• [WHAT THE TASK ASKS]:
Your task is to repeat all of the data exactly while excluding the pictures.
MATERIAL PROVIDED START
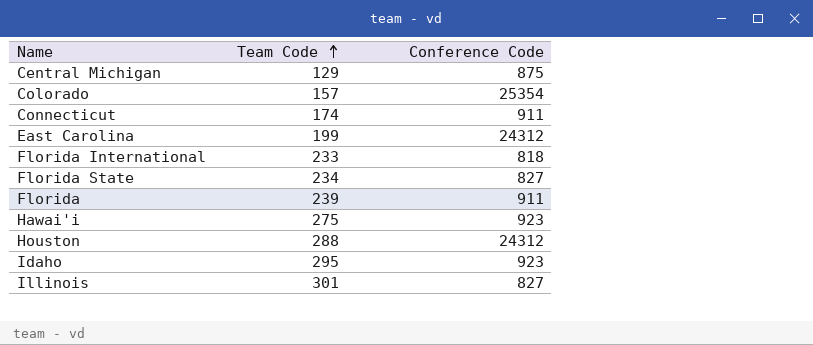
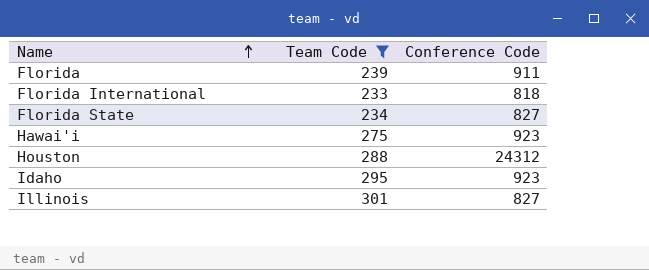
filter: none -> Team Code >= 233
row order: Team Code ascending -> Name ascending

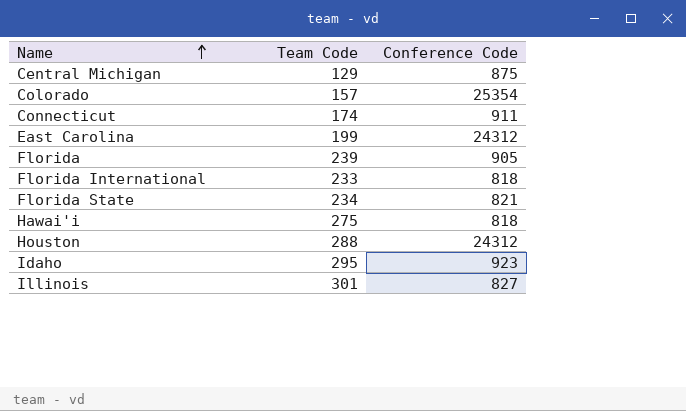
filter: Team Code >= 233 -> none
Florida | Conference Code: 911 -> 905
Florida State | Conference Code: 827 -> 821
Hawai'i | Conference Code: 923 -> 818

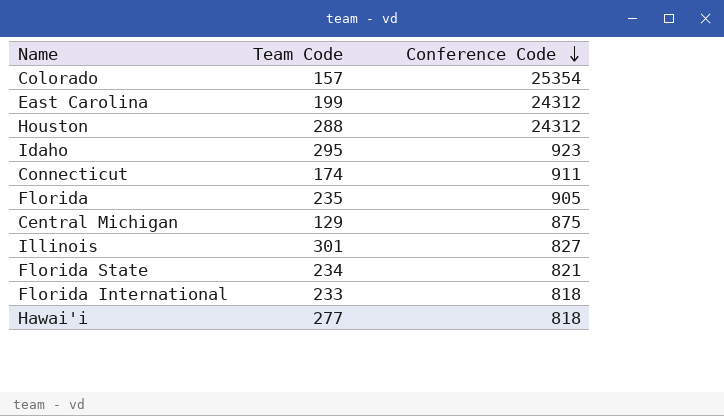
row order: Name ascending -> Conference Code descending
Florida | Team Code: 239 -> 235
Hawai'i | Team Code: 275 -> 277

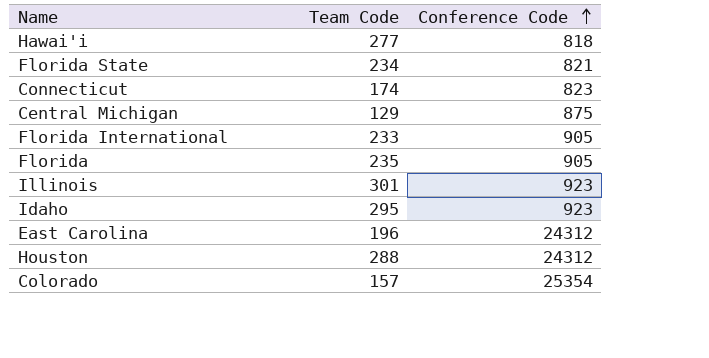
row order: Conference Code descending -> Conference Code ascending
Connecticut | Conference Code: 911 -> 823
Florida International | Conference Code: 818 -> 905
Illinois | Conference Code: 827 -> 923
East Carolina | Team Code: 199 -> 196

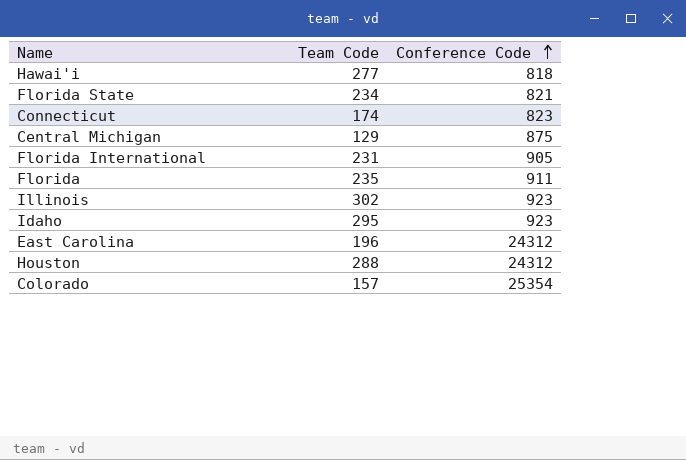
Florida International | Team Code: 233 -> 231
Florida | Conference Code: 905 -> 911
Illinois | Team Code: 301 -> 302

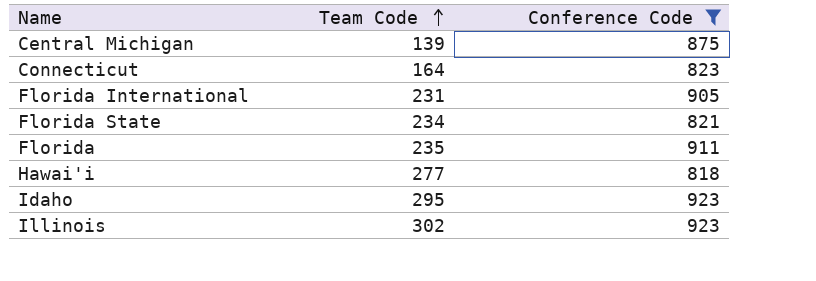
filter: none -> Conference Code <= 923
row order: Conference Code ascending -> Team Code ascending
Central Michigan | Team Code: 129 -> 139
Connecticut | Team Code: 174 -> 164

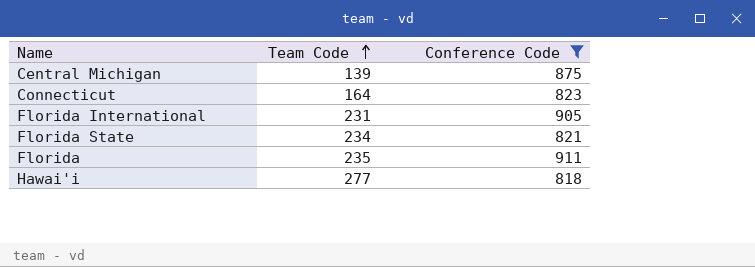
row Idaho: 295 | 923 -> none
row Illinois: 302 | 923 -> none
MATERIAL PROVIDED END
• [COMPLETED TASK]:
filter: none -> Team Code >= 233
row order: Team Code ascending -> Name ascending

filter: Team Code >= 233 -> none
Florida | Conference Code: 911 -> 905
Florida State | Conference Code: 827 -> 821
Hawai'i | Conference Code: 923 -> 818

row order: Name ascending -> Conference Code descending
Florida | Team Code: 239 -> 235
Hawai'i | Team Code: 275 -> 277

row order: Conference Code descending -> Conference Code ascending
Connecticut | Conference Code: 911 -> 823
Florida International | Conference Code: 818 -> 905
Illinois | Conference Code: 827 -> 923
East Carolina | Team Code: 199 -> 196

Florida International | Team Code: 233 -> 231
Florida | Conference Code: 905 -> 911
Illinois | Team Code: 301 -> 302

filter: none -> Conference Code <= 923
row order: Conference Code ascending -> Team Code ascending
Central Michigan | Team Code: 129 -> 139
Connecticut | Team Code: 174 -> 164

row Idaho: 295 | 923 -> none
row Illinois: 302 | 923 -> none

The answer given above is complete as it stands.